INSTRUCTIONS TO FOLLOW
Please work out how many lines below contain the word "targeted", and reply with only that number.

Image comparison data
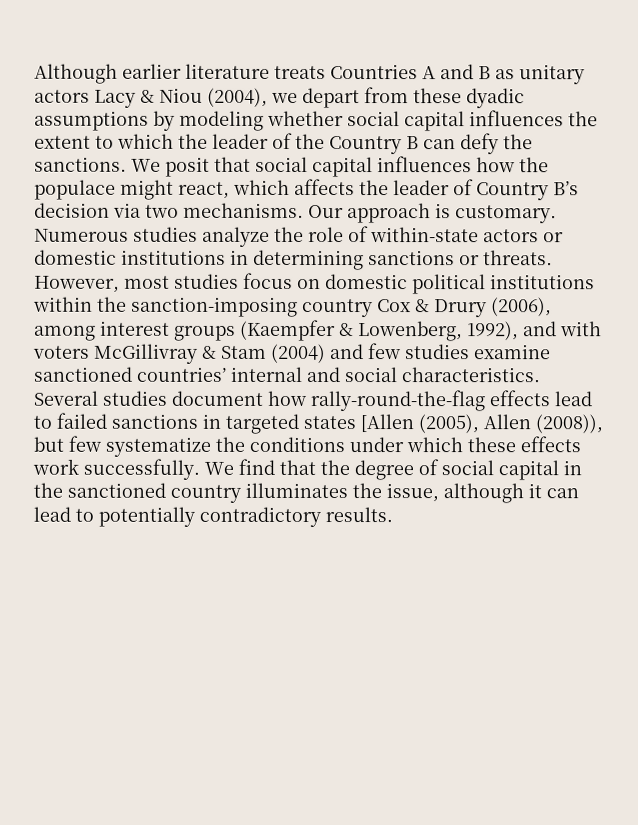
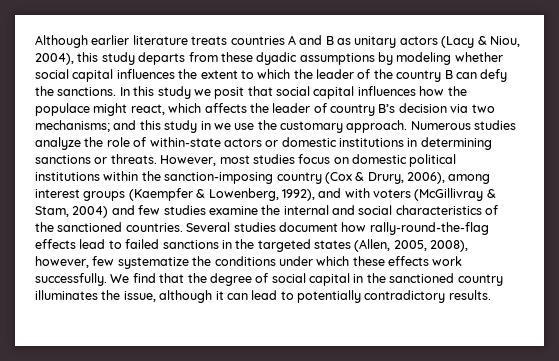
- Although earlier literature treats Countries A and B as unitary actors Lacy & Niou (2004), we depart from these dyadic assumptions by modeling whether social capital influences the extent to which the leader of the Country B can defy the sanctions.
+ Although earlier literature treats countries A and B as unitary actors (Lacy & Niou, 2004), this study departs from these dyadic assumptions by modeling whether social capital influences the extent to which the leader of the country B can defy the sanctions.
- We posit that social capital influences how the populace might react, which affects the leader of Country B’s decision via two mechanisms. Our approach is customary.
+ In this study we posit that social capital influences how the populace might react, which affects the leader of country B’s decision via two mechanisms; and this study in we use the customary approach.
- However, most studies focus on domestic political institutions within the sanction-imposing country Cox & Drury (2006), among interest groups (Kaempfer & Lowenberg, 1992), and with voters McGillivray & Stam (2004) and few studies examine sanctioned countries’ internal and social characteristics.
+ However, most studies focus on domestic political institutions within the sanction-imposing country (Cox & Drury, 2006), among interest groups (Kaempfer & Lowenberg, 1992), and with voters (McGillivray & Stam, 2004) and few studies examine the internal and social characteristics of the sanctioned countries.
- Several studies document how rally-round-the-flag effects lead to failed sanctions in targeted states [Allen (2005), Allen (2008)), but few systematize the conditions under which these effects work successfully.
+ Several studies document how rally-round-the-flag effects lead to failed sanctions in the targeted states (Allen, 2005, 2008), however, few systematize the conditions under which these effects work successfully.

ANSWER BOX
2